[Content revision data]
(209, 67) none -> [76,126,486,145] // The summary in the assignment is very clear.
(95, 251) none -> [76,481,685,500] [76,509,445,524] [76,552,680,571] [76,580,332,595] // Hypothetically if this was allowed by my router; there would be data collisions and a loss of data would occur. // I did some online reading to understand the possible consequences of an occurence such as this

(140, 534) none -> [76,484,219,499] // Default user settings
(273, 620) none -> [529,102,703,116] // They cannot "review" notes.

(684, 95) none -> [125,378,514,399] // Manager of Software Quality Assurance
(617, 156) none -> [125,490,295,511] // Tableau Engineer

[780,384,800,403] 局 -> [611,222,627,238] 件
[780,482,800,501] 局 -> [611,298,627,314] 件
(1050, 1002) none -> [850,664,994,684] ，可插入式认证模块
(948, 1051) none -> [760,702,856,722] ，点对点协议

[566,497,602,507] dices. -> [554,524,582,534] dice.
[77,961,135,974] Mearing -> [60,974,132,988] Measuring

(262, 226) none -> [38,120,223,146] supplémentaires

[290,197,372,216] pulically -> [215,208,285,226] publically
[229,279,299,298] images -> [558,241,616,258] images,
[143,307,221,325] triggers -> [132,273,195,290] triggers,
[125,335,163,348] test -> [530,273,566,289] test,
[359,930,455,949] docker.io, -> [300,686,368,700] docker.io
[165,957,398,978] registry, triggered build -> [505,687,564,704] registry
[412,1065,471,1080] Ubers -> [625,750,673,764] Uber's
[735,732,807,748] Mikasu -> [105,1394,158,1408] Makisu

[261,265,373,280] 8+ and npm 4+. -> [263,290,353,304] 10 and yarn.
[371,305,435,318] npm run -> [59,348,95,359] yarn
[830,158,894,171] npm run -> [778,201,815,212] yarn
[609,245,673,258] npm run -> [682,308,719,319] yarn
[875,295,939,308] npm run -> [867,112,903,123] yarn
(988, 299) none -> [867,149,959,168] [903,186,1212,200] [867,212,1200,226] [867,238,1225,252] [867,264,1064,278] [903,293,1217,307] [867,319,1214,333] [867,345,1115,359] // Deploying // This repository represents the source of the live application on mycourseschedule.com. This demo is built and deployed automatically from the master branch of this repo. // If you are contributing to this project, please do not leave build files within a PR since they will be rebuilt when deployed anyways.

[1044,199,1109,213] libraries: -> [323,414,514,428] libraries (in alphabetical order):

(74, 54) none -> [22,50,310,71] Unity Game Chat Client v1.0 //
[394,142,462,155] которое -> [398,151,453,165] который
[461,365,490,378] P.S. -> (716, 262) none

▶ _Exercise_
All that belongs in the answer is the run of lines above from the line containing "[77,961,135,974] Mearing ->" through the line containing "[229,279,299,298] images ->", exactly as written.

▶ _Your solution_
[77,961,135,974] Mearing -> [60,974,132,988] Measuring

(262, 226) none -> [38,120,223,146] supplémentaires

[290,197,372,216] pulically -> [215,208,285,226] publically
[229,279,299,298] images -> [558,241,616,258] images,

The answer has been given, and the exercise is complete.